Exercise: Wherever a line in the records contains the word "span", return that line.

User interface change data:
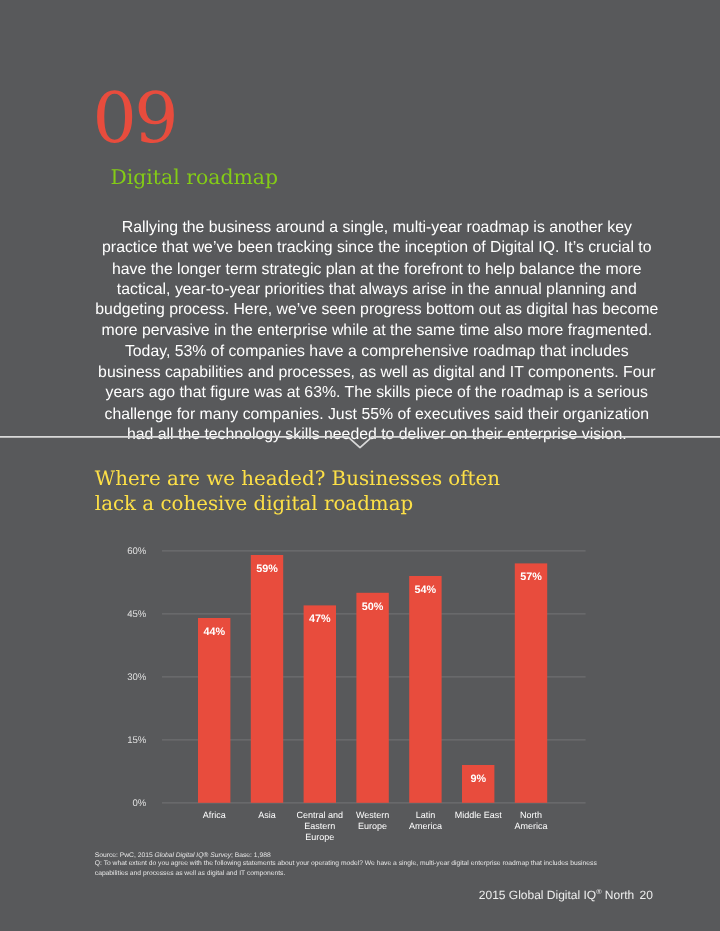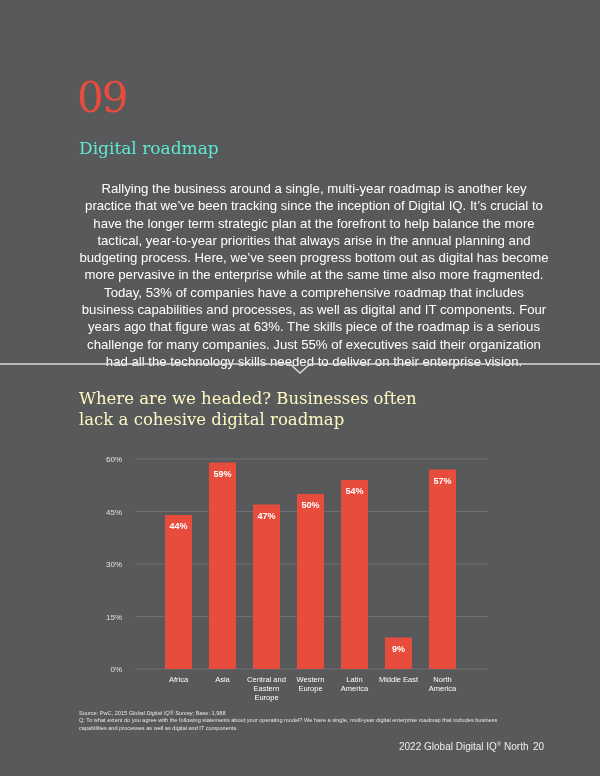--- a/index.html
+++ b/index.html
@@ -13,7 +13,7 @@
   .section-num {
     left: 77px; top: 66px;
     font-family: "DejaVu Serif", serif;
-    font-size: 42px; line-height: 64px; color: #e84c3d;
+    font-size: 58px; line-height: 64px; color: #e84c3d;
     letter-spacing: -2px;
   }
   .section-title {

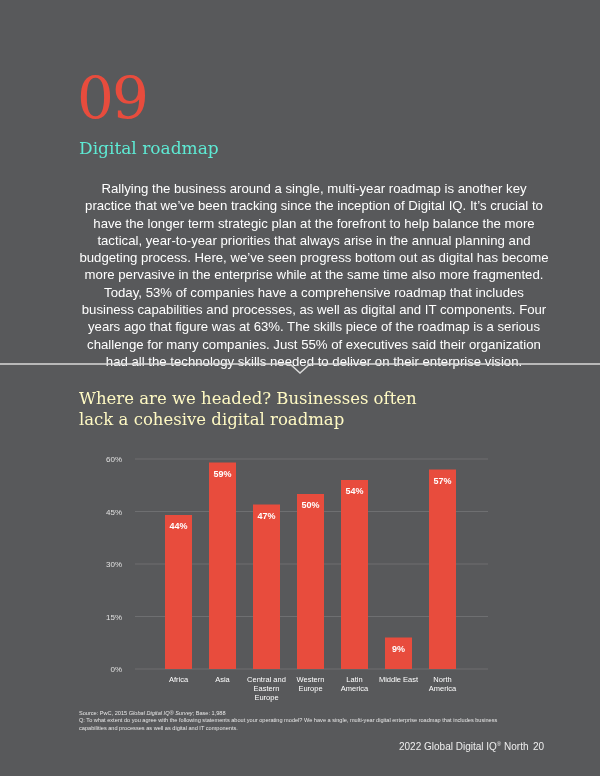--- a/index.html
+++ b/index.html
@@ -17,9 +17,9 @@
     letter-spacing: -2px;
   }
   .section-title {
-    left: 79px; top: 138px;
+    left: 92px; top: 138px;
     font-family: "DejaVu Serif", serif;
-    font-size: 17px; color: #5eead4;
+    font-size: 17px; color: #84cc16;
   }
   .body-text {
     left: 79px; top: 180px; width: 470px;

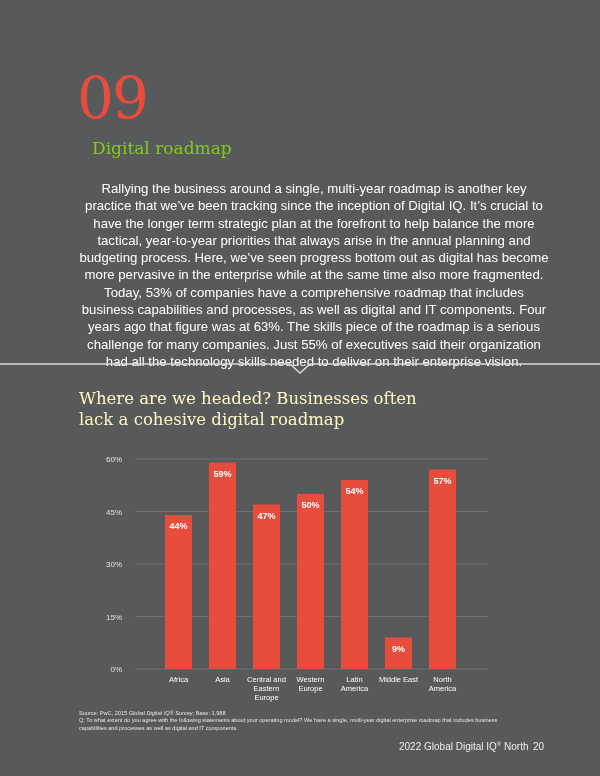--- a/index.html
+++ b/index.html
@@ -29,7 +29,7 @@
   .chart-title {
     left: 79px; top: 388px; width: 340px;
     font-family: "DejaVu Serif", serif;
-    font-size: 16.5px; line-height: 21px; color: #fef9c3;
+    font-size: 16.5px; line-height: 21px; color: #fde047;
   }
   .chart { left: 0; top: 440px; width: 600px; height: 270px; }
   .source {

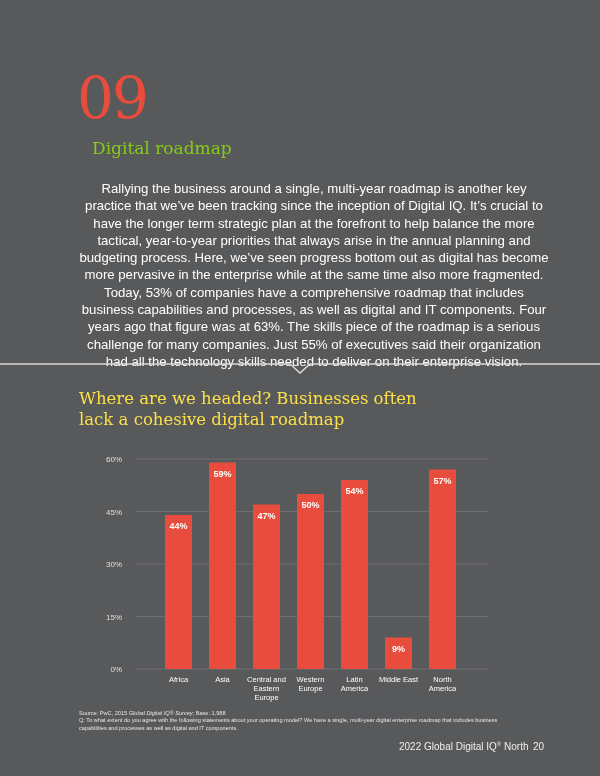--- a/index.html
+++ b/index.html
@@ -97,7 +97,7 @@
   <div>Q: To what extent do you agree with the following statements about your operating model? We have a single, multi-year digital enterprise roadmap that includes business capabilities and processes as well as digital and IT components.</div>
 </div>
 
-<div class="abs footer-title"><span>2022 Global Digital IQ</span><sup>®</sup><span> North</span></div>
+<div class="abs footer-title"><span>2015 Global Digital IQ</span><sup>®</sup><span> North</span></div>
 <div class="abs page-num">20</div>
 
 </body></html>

Answer for this exercise:
-<div class="abs footer-title"><span>2022 Global Digital IQ</span><sup>®</sup><span> North</span></div>
+<div class="abs footer-title"><span>2015 Global Digital IQ</span><sup>®</sup><span> North</span></div>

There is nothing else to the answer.